What you should do:
Your output should match the listing below word for word, without any images.

====

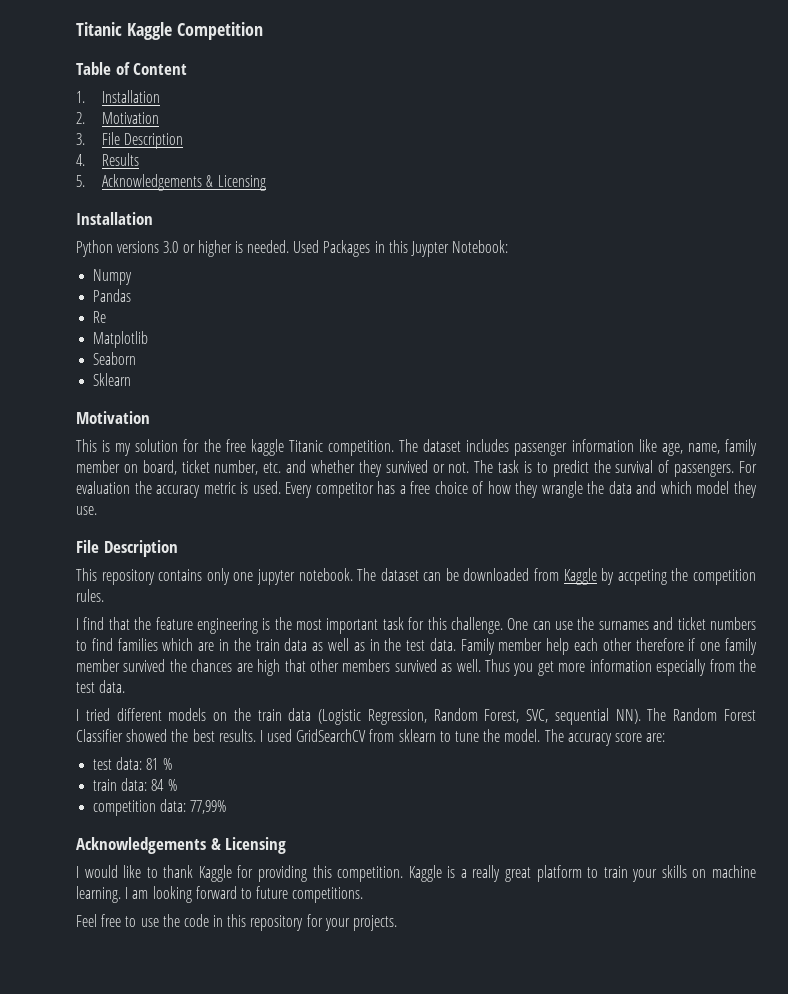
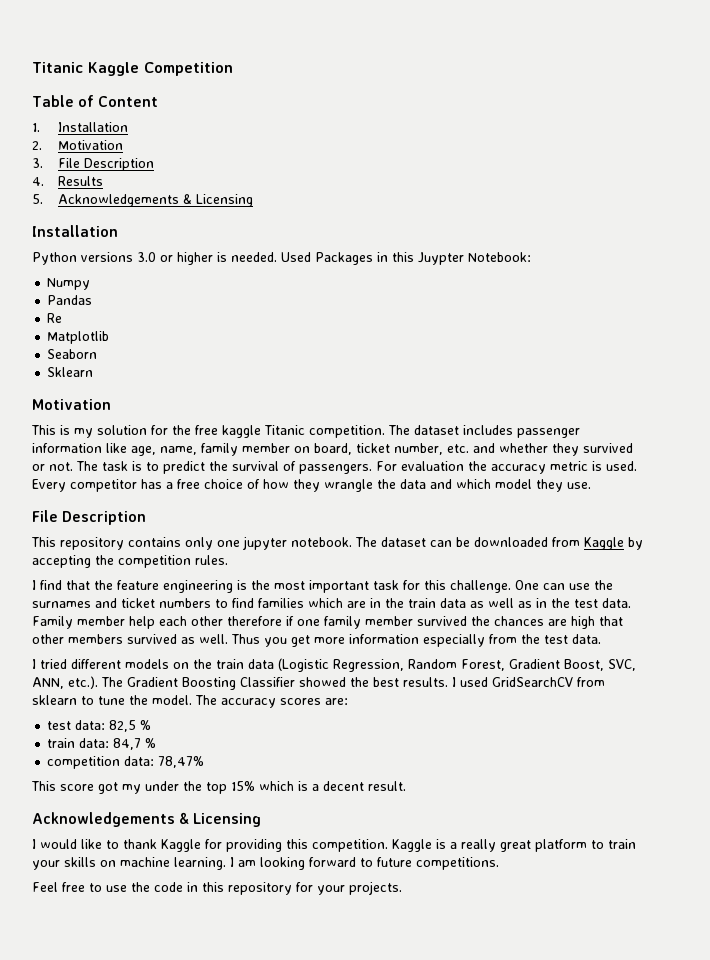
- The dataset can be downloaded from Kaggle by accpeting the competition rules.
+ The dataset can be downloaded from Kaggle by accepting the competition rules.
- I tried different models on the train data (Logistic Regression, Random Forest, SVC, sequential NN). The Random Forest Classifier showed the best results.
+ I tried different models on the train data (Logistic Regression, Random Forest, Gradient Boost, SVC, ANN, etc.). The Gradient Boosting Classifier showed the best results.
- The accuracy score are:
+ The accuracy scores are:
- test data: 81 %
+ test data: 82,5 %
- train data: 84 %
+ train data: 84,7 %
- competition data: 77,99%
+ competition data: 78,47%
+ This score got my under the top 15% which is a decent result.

====

Result of the task:
- The dataset can be downloaded from Kaggle by accpeting the competition rules.
+ The dataset can be downloaded from Kaggle by accepting the competition rules.
- I tried different models on the train data (Logistic Regression, Random Forest, SVC, sequential NN). The Random Forest Classifier showed the best results.
+ I tried different models on the train data (Logistic Regression, Random Forest, Gradient Boost, SVC, ANN, etc.). The Gradient Boosting Classifier showed the best results.
- The accuracy score are:
+ The accuracy scores are:
- test data: 81 %
+ test data: 82,5 %
- train data: 84 %
+ train data: 84,7 %
- competition data: 77,99%
+ competition data: 78,47%
+ This score got my under the top 15% which is a decent result.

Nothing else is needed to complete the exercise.